De bevoegdheid van de EU is gebaseerd op artikel 167 van het EU-Werkingsverdrag. Dit artikel bepaalt dat de Europese Unie «bijdraagt tot de ontplooiing van de culturen van de lidstaten onder eerbiediging van de nationale en regionale verscheidenheid van die culturen, maar tegelijk ook de nadruk leggend op het gemeenschappelijk cultureel erfgoed». Artikel 167 lid 2 bepaalt onder andere dat het optreden van de Unie erop is gericht de samenwerking tussen de lidstaten aan te moedigen en zo nodig hun activiteiten te ondersteunen en aan te vullen op het gebied van instandhouding en bescherming van het cultureel erfgoed van Europees belang.

Dit betreft een ondersteunende/aanvullende bevoegdheid van de Unie (artikel 6, sub c VWEU). Nederland acht dit een juiste rechtsbasis voor het voorstel. De Commissie voldoet met het voorstel aan de conclusies van de Raad van Cultuurministers van 25 november 2014, waarin deze de Commissie verzoekt «te overwegen een voorstel in te dienen voor een «Europees Jaar van het cultureel erfgoed»».

b) Subsidiariteit

Het kabinet beoordeelt de subsidiariteit van het voorstel als positief. Het voorstel voor een jaar respecteert de nationale beleidsvrijheid op het terrein van cultuur.

Met het jaar wordt o.a. beoogd ervaringen en goede praktijken uit te wisselen in Europa.
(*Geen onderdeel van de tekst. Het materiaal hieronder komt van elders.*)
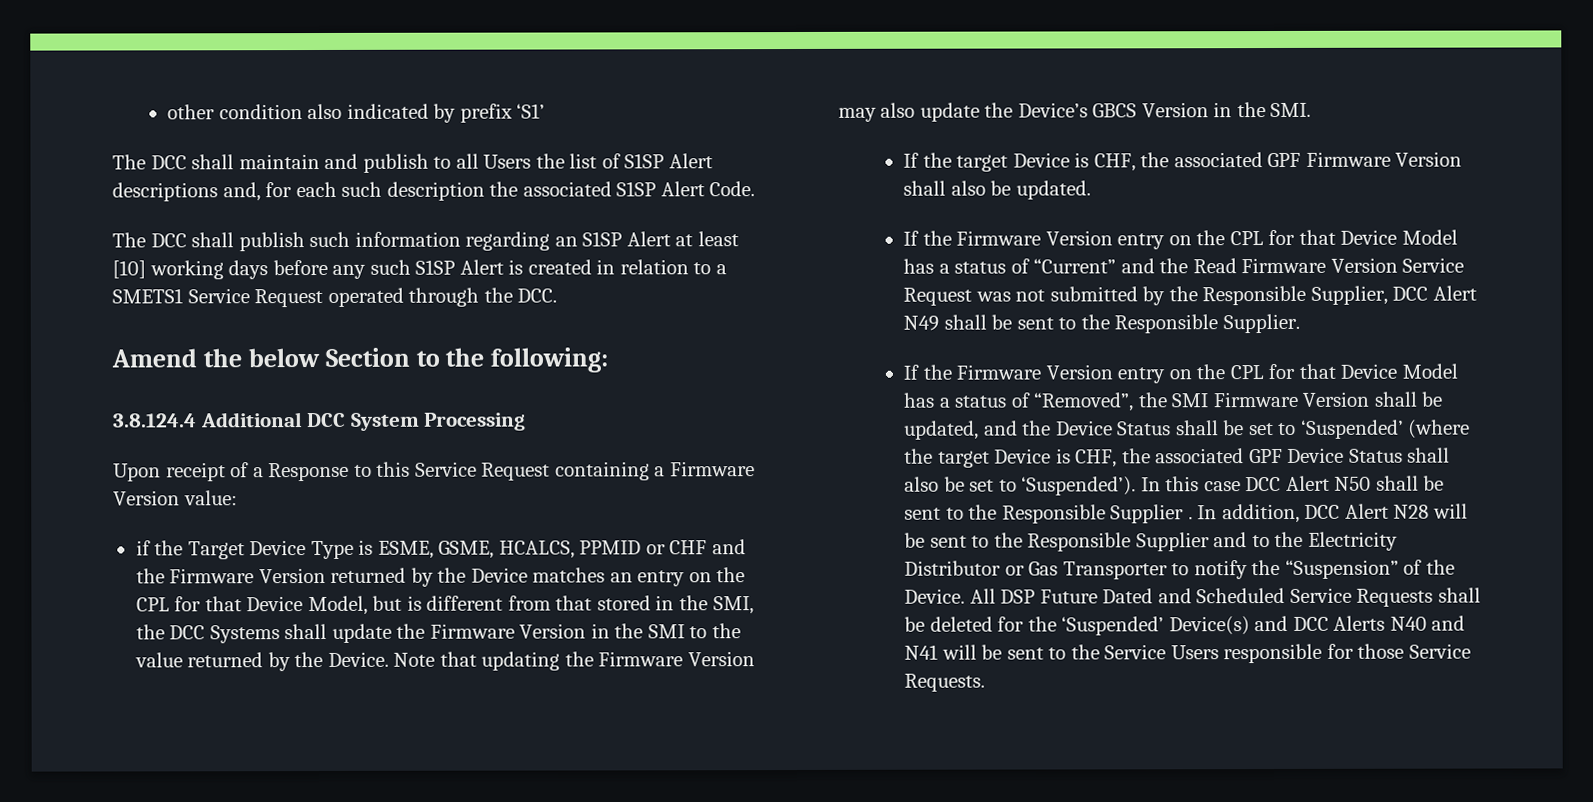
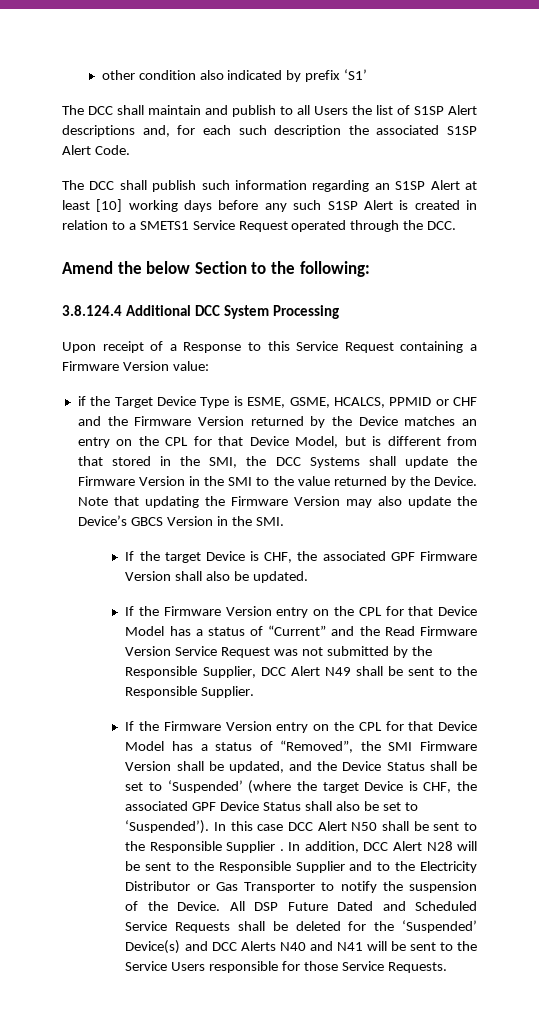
- In addition, DCC Alert N28 will be sent to the Responsible Supplier and to the Electricity Distributor or Gas Transporter to notify the “Suspension” of the Device.
+ In addition, DCC Alert N28 will be sent to the Responsible Supplier and to the Electricity Distributor or Gas Transporter to notify the suspension of the Device.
Ook zal op nationaal niveau gebruik gemaakt kunnen worden van zichtbaarheid die op Europees niveau wordt gecreëerd.

c) Proportionaliteit

Het kabinet beoordeelt de proportionaliteit van het voorstel als positief, omdat het besluit steunt op bestaande programma’s en het hierdoor geen onevenredige beheerslast met zich meebrengt. De actie van de EU zal de wijze waarop de landen het jaar vormgeven ondersteunen en aanvullen, met o.a. communicatieve activiteiten di zich richten op thema’s van het jaar. Het jaar kan fungeren als wegbereider voor het verder betrekken van het cultureel erfgoed in integrale beleidsvorming op onderwerpen waar de EU inzet pleegt.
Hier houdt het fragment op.